Pacific Sunwear of California Inc. reported its operating income dropped 83 percent in the second quarter due to highly promotional denim sales and store impairment charges at second tier malls.

The retailer reported sales reach $211.7 million in the second quarter ended Aug.2, up just 0.8 percent from the second quarter ended Aug. 3, 2013. Comparable store sales grew 0.3 percent and average unit sales grew 7 percent, while total transactions were down 6 percent, reflecting weak traffic at many malls.  Gross margin declined 70 basis points to 29.1 percent as denim sales, which generate about 20 percent of PSUN’s sales, remained highly promotional.

“Denim is not a very fun business to be in right now,” said Schoenfeld. “Promotions are pretty aggressive out in the marketplace and overall, it is a down-trending category for the moment, in both Men's and Women's.”

SG&A expense crept up 160 basis points to 28.6 percent of sales, due to both a shift in marketing expenses and store impairments charges at lower performing malls.

“People are recognizing, top-performing malls are continuing to win and drive traffic and be important destinations,” PSUN CEO Gary Schoenfeld. “Secondary malls are finding the marketplace more competitive and with a portfolio of 600 stores like we have, we are seeing a few stores… hit the impairment limitations.”

Operating income fell to $976,000 from $5.90 million a year earlier, but GAAP enabled the retailer to report income from continuing operations of $7.5 million, or 10 cents per diluted share, compared to a loss from continuing operations of $18.6 million, or 27 cents per diluted share for the second quarter of fiscal 2013. The big swing was due to a non-cash gain of $10.4 million, or 14 cents per diluted share, taken to recognize the fair market value of preferred stock the company issued in fiscal 2011. A year earlier, PSUN took a non-cash charge of $21.2 million, or 31 cents per diluted share, against earnings on the same derivative. Excluding the non-cash gain on the derivative liability, and assuming a tax benefit of approximately $1.3 million, PSUN would have incurred a loss from continuing operations of $1.8 million, or 3 cents per diluted share, compared with income from continuing operations of $1.6 million, or 2 cents per diluted share, for the same period a year ago.

Sales trends improved as the quarter progressed, led by continued growth in the Men's business, where comparable sales grew 3 percent thanks to gains in June and July. Men's tops and footwear performed particularly well and sales of joggers helped offset weak denim sales. Joggers are loose-fitting, canvas pants with drawstring wastes that sometimes feature ribbed cuffs.

Comparable sales declined 3 percent in the Women’s business, as declines in footwear and accessories sales more than offset gains in apparel. Schoenfeld said he was pleased overall with the growth in key tops and shorts category and that the retailer is working to bring in more branded accessories and footwear for the holiday shopping season and next spring.
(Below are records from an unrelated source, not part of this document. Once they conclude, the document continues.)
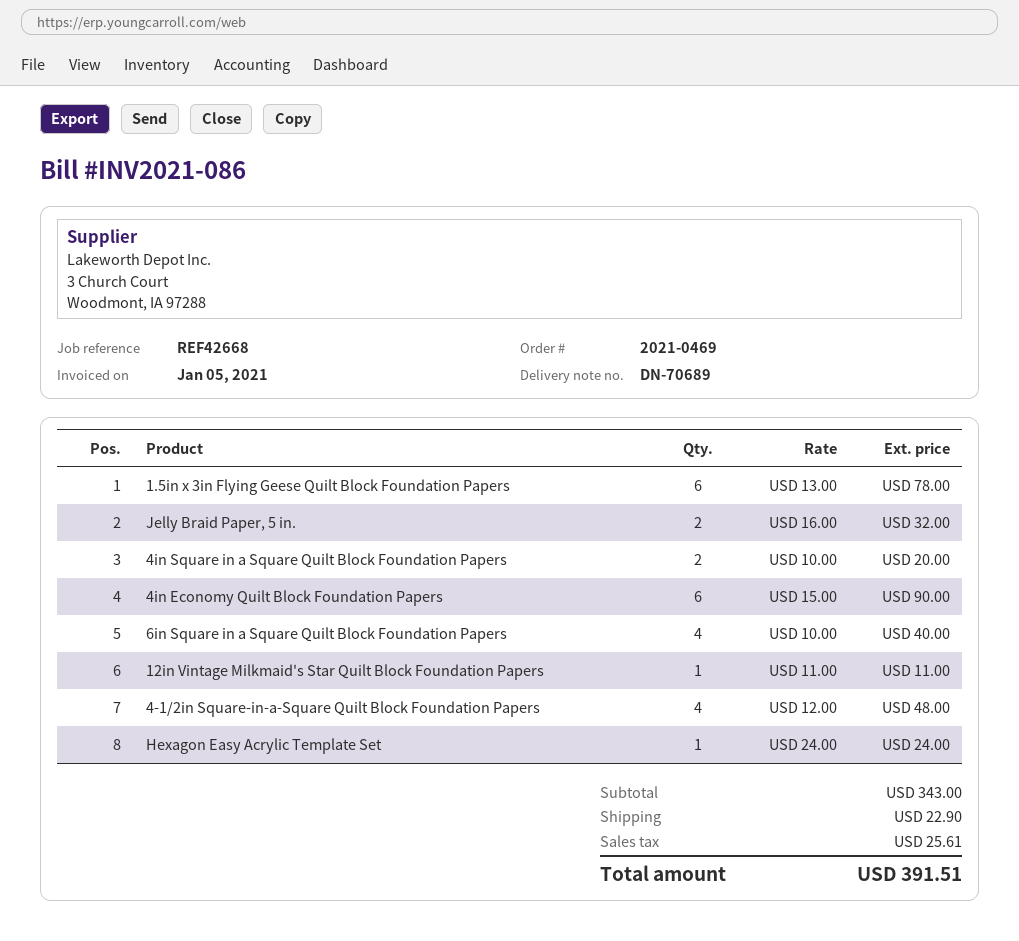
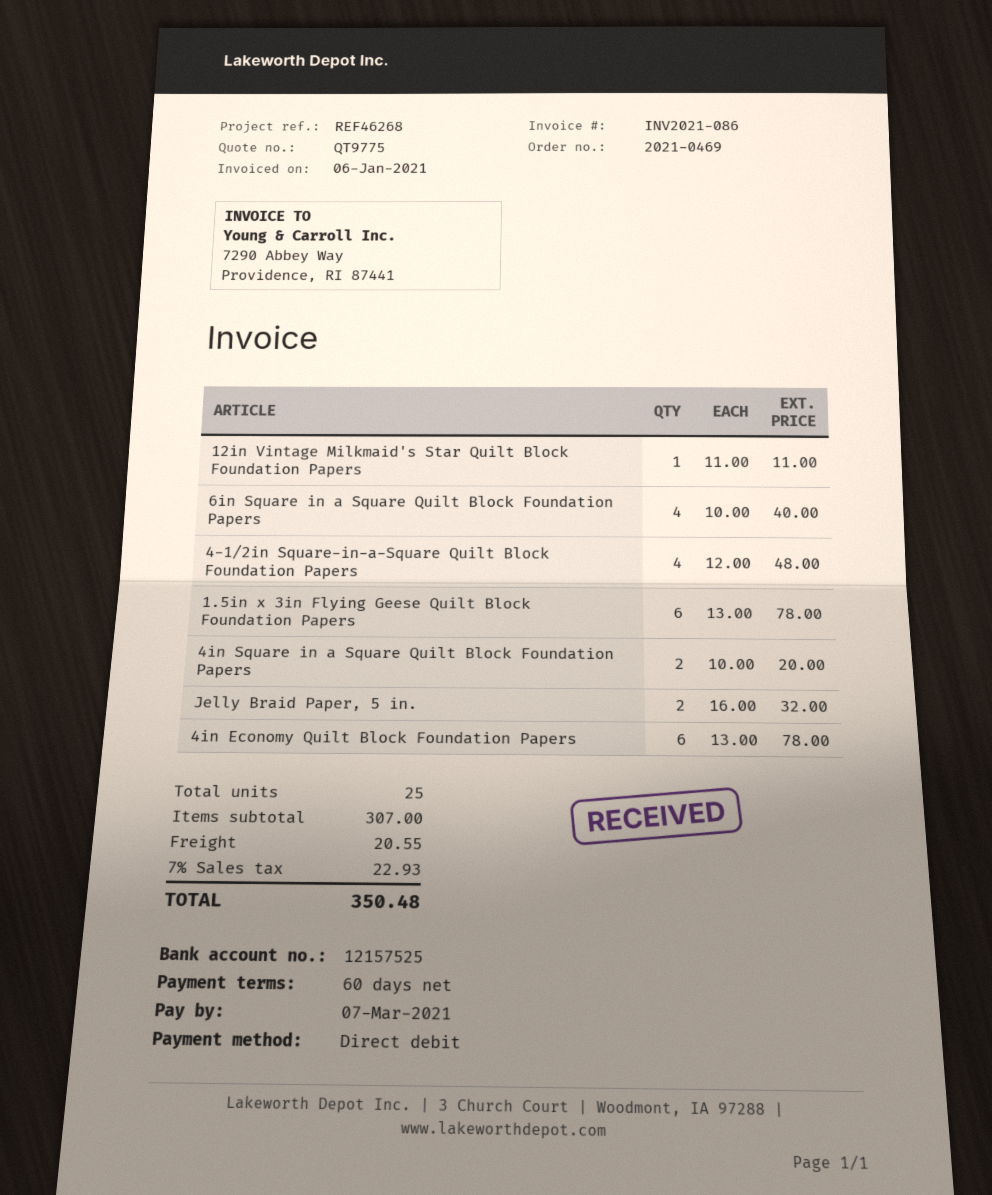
invoice date: 2021-01-05 -> 2021-01-06
reference: REF42668 -> REF46268
4in Economy Quilt Block Foundation Papers: 6 x 15.00 = 90.00 -> 6 x 13.00 = 78.00
Hexagon Easy Acrylic Template Set: 1 x 24.00 = 24.00 -> none
subtotal: 343.00 -> 307.00
shipping: 22.90 -> 20.55
tax: 25.61 -> 22.93
total: 391.51 -> 350.48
For the fiscal third quarter, PSUN forecast a non-GAAP loss per diluted share from continuing operations of between 9-4 cents, compared to 5 cents in the third quarter of fiscal 2013. The guidance assumes comparable store sales growth of between 0 and 3 percent; revenue of $203-$208 million (-1.7-+0.6 percent); gross margin, including buying, distribution and occupancy, of 25-27 percent (flat to +200 basis points); and SG&A of $54-$56 million (flat to +3.7 percent).

The guidance excludes the quarterly impact of the change in fair market value of PSUN preferred stock due to the inherently variable nature of derivative financial instruments.